Pedro Afonso

Personal information
- Born: 10 January 2007 (age 19)

Sport
- Sport: Athletics
- Event: Sprint

Achievements and titles
- Personal bests: 200m: 20.66 (2025) NU20R 400m: 45.78 (2025) NU20R

Medal record
Men's athletics
Representing Portugal
European U20 Championships
| Silver medal – second place | 2025 Tampere | 200 m |

= Pedro Afonso (sprinter) =

Portuguese sprinter (born 2007)

Pedro Afonso (born 10 January 2007) is a Portuguese sprinter. He ran in the Portuguese 4 x 400 metres relay team who were finalists at the 2025 World Championships and set a new national record. He is the national under-20 record holder for the 200 metres and 400 metres. He was a silver medalist at the 2025 European Athletics U20 Championships.

==Biography==
A Sport Lisboa e Benfica athlete based in Lisbon, he ran as part of the Portuguese men's 4 x100 metres sprint relay team which set a new national under-18 record of 41.79 seconds in Huelva in June 2023.

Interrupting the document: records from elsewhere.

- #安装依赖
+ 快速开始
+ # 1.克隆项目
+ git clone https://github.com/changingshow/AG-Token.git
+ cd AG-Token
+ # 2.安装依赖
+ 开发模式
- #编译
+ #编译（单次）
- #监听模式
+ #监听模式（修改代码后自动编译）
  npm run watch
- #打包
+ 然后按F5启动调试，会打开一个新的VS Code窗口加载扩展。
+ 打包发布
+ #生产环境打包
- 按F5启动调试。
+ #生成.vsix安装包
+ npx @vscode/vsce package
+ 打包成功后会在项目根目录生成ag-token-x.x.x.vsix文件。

He competed for Portugal in the 200 metres at the 2024 European Athletics U18 Championships in Banská Bystrica, Slovakia, qualified fastest from the preliminary heats with a time of 21.31 (+0.4 m/s) although he was unable to complete his semi-final race after suffering an injury.

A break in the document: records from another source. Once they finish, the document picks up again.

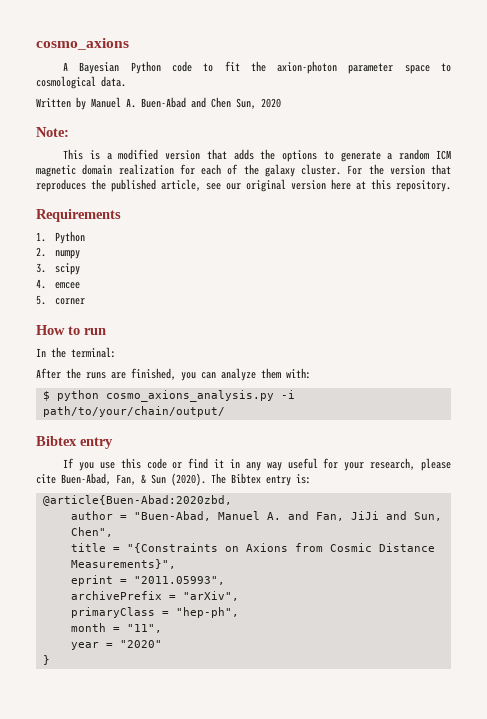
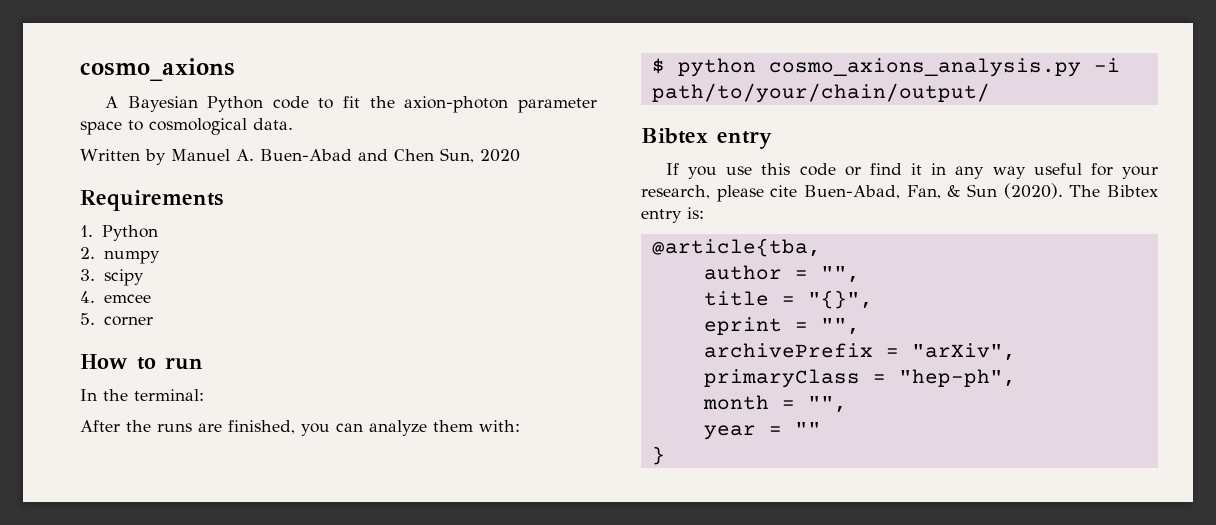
- Note:
- This is a modified version that adds the options to generate a random ICM magnetic domain realization for each of the galaxy cluster. For the version that reproduces the published article, see our original version here at this repository.
- @article{Buen-Abad:2020zbd,
+ @article{tba,
- author = "Buen-Abad, Manuel A. and Fan, JiJi and Sun, Chen",
- title = "{Constraints on Axions from Cosmic Distance Measurements}",
+ author = "",
+ title = "{}",
- eprint = "2011.05993",
+ eprint = "",
- month = "11",
+ month = "",
- year = "2020"
+ year = ""

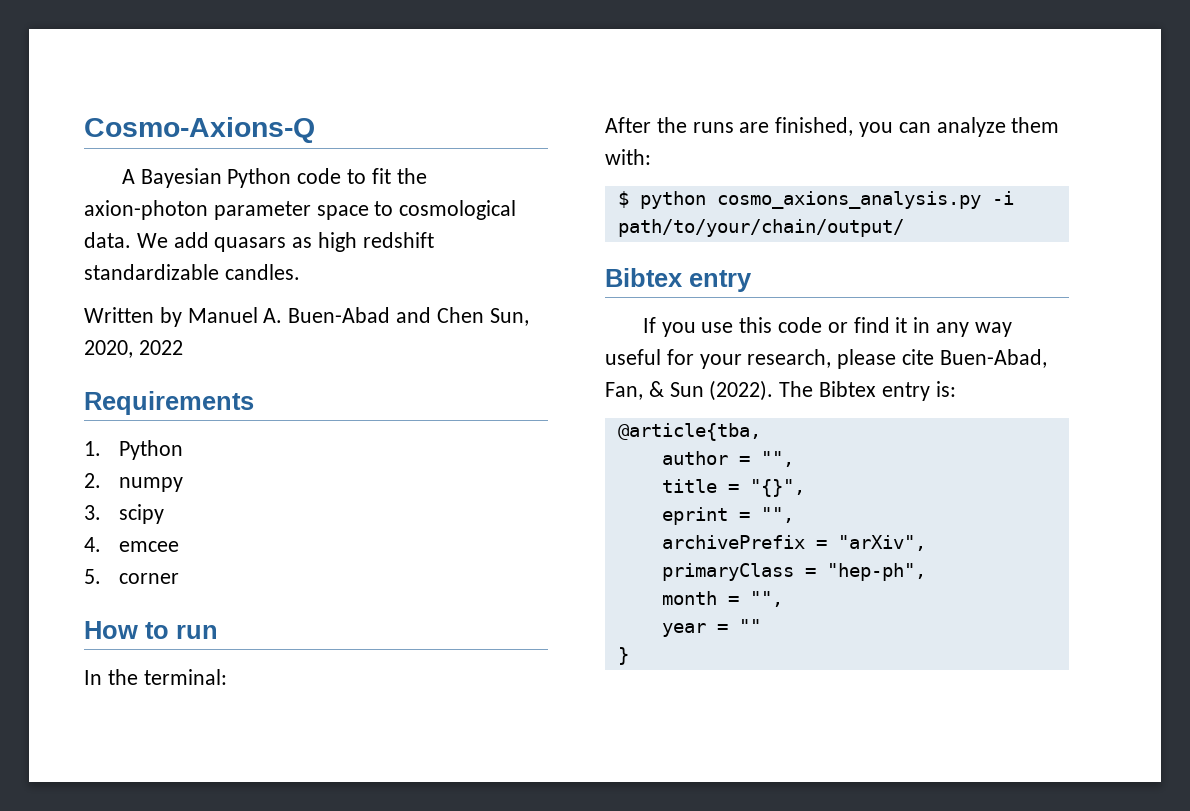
- cosmo_axions
+ Cosmo-Axions-Q
+ We add quasars as high redshift standardizable candles.
- Written by Manuel A. Buen-Abad and Chen Sun, 2020
+ Written by Manuel A. Buen-Abad and Chen Sun, 2020, 2022
- If you use this code or find it in any way useful for your research, please cite Buen-Abad, Fan, & Sun (2020).
+ If you use this code or find it in any way useful for your research, please cite Buen-Abad, Fan, & Sun (2022).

In June 2025, he set a new Portuguese under-20 record for the 200 metres, and moved into the top-ten of the Portuguese all-time list when he ran 20.78 seconds (wind: 0.0 m/s), breaking the previous record which had stood since 1985 by Luís Barroso. He lowered it further later that month in Mannheim, Germany, running 20.68 seconds. The following month, he won Portuguese under-20 titles in both the 200 metres and the 400 metres with times of 20.66 and 45.78 respectively.

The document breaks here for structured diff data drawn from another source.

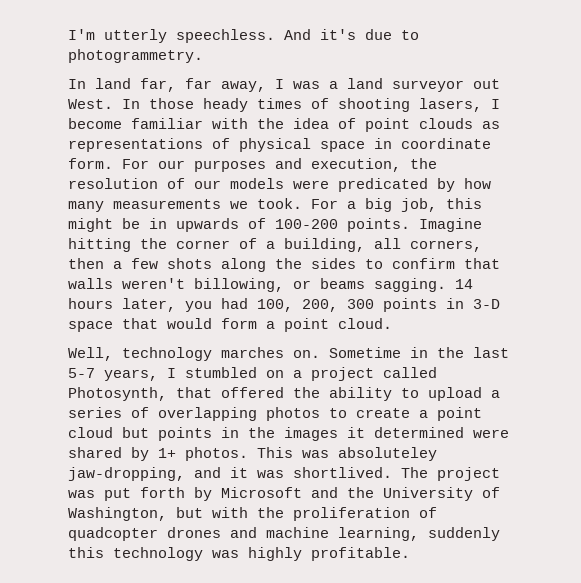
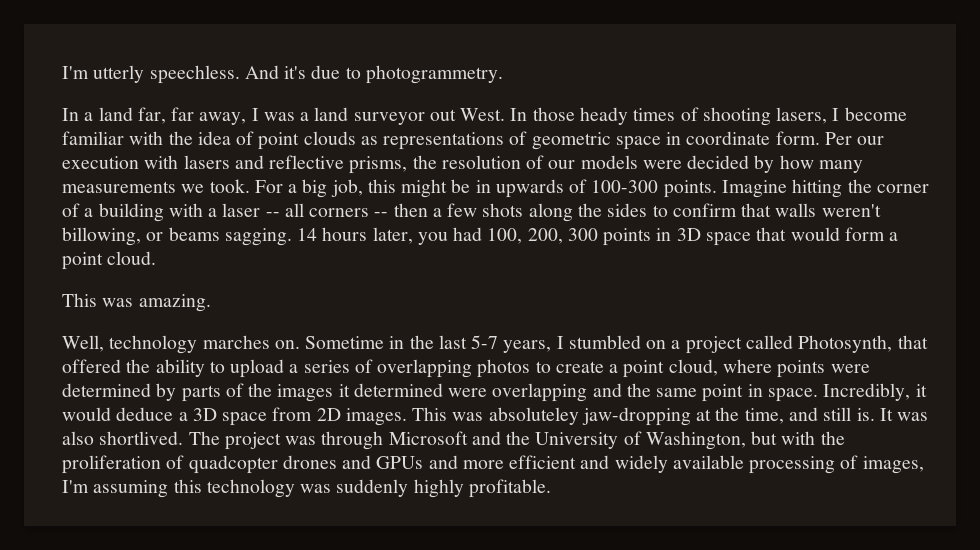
- In land far, far away, I was a land surveyor out West.
+ In a land far, far away, I was a land surveyor out West.
- In those heady times of shooting lasers, I become familiar with the idea of point clouds as representations of physical space in coordinate form.
+ In those heady times of shooting lasers, I become familiar with the idea of point clouds as representations of geometric space in coordinate form.
- For our purposes and execution, the resolution of our models were predicated by how many measurements we took.
+ Per our execution with lasers and reflective prisms, the resolution of our models were decided by how many measurements we took.
- For a big job, this might be in upwards of 100-200 points.
+ For a big job, this might be in upwards of 100-300 points.
- Imagine hitting the corner of a building, all corners, then a few shots along the sides to confirm that walls weren't billowing, or beams sagging.
+ Imagine hitting the corner of a building with a laser -- all corners -- then a few shots along the sides to confirm that walls weren't billowing, or beams sagging.
- 14 hours later, you had 100, 200, 300 points in 3-D space that would form a point cloud.
+ 14 hours later, you had 100, 200, 300 points in 3D space that would form a point cloud.
+ This was amazing.
- Sometime in the last 5-7 years, I stumbled on a project called Photosynth, that offered the ability to upload a series of overlapping photos to create a point cloud but points in the images it determined were shared by 1+ photos. This was absoluteley jaw-dropping, and it was shortlived.
+ Sometime in the last 5-7 years, I stumbled on a project called Photosynth, that offered the ability to upload a series of overlapping photos to create a point cloud, where points were determined by parts of the images it determined were overlapping and the same point in space. Incredibly, it would deduce a 3D space from 2D images. This was absoluteley jaw-dropping at the time, and still is. It was also shortlived.
- The project was put forth by Microsoft and the University of Washington, but with the proliferation of quadcopter drones and machine learning, suddenly this technology was highly profitable.
+ The project was through Microsoft and the University of Washington, but with the proliferation of quadcopter drones and GPUs and more efficient and widely available processing of images, I'm assuming this technology was suddenly highly profitable.

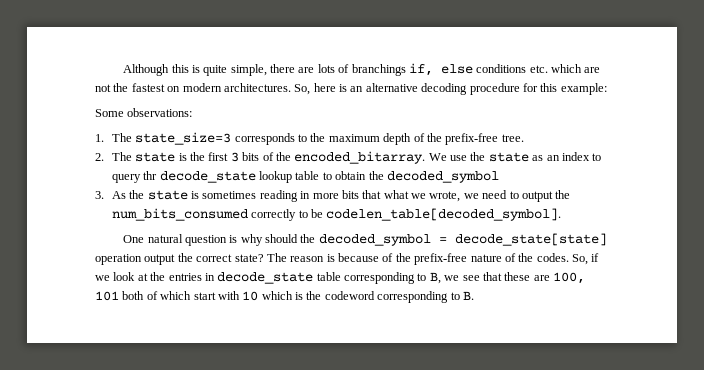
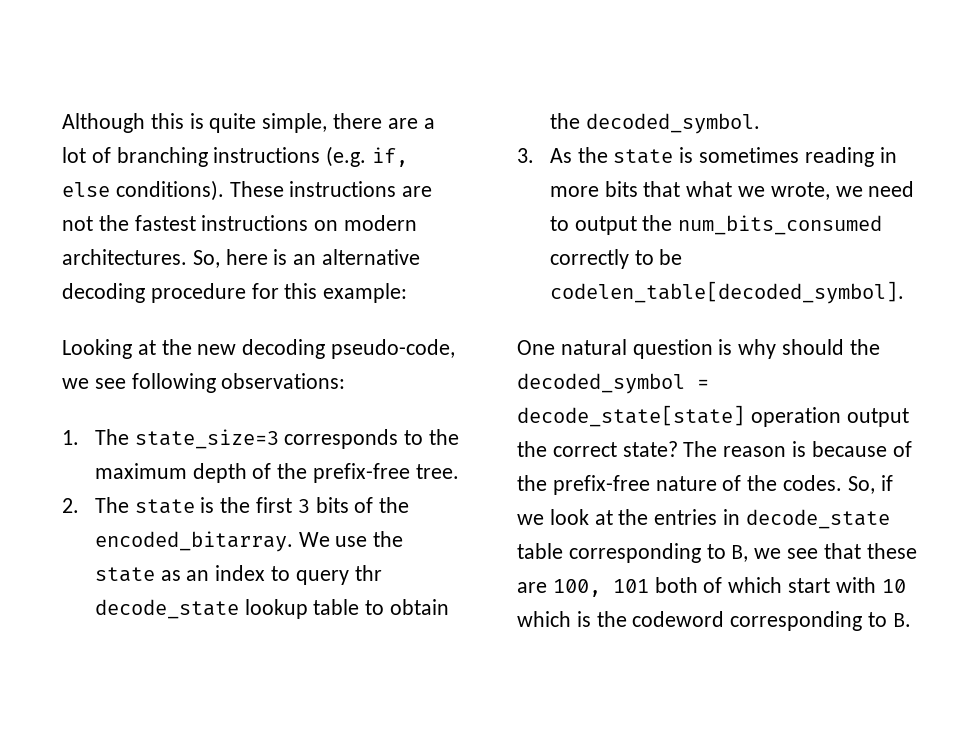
- Although this is quite simple, there are lots of branchings if, else conditions etc. which are not the fastest on modern architectures.
+ Although this is quite simple, there are a lot of branching instructions (e.g. if, else conditions). These instructions are not the fastest instructions on modern architectures.
- Some observations:
+ Looking at the new decoding pseudo-code, we see following observations:
- We use the state as an index to query thr decode_state lookup table to obtain the decoded_symbol
+ We use the state as an index to query thr decode_state lookup table to obtain the decoded_symbol.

He chose to concentrate only on the 200 metres races at the 2025 European Athletics U20 Championships in Tampere, Finland. He won his preliminary heat in 21.24 seconds (-1.06) and his semi-final in 20.74 seconds (-2.4), before winning the silver medal in the final behind Diego Nappi of Italy in with 20.85 seconds into a strong headwind (-2.9). He also competed in the men’s 4 x 100 metres relay at the championships.

He ran in the men's 4 x 400 metres relay for Portugal at the 2025 World Athletics Championships in Tokyo, Japan, helping the team qualify for the final with a national record time of 2:59.70, running alongside Omar Elkhatib, João Coelho and Ericsson Tavares, the first time a Portuguese team had run under three minutes.

In February 2026, Afonso placed third overall in his first race over 400 metres indoors, at the Sparkassen Indoor Meeting Dortmund, a World Athletics Indoor Tour Bronze meeting, running 46.49. In March 2026, he ran in the men's 4 x 400 metres relay at the 2026 World Athletics Indoor Championships, as the Portuguese team placed fifth in the final.

Competing at the 2026 World Athletics Relays in Botswana, he was part of the Portugal men's 4 x 400 metres relay team which set a national record of 2:59.01 on the opening day. In August, he was a finalist in the 200 metres at the 2026 World Athletics U20 Championships in Eugene, Oregon. That month, he also competed in the men's 4 × 400 metres relay at the 2026 European Athletics Championships in Birmingham, England.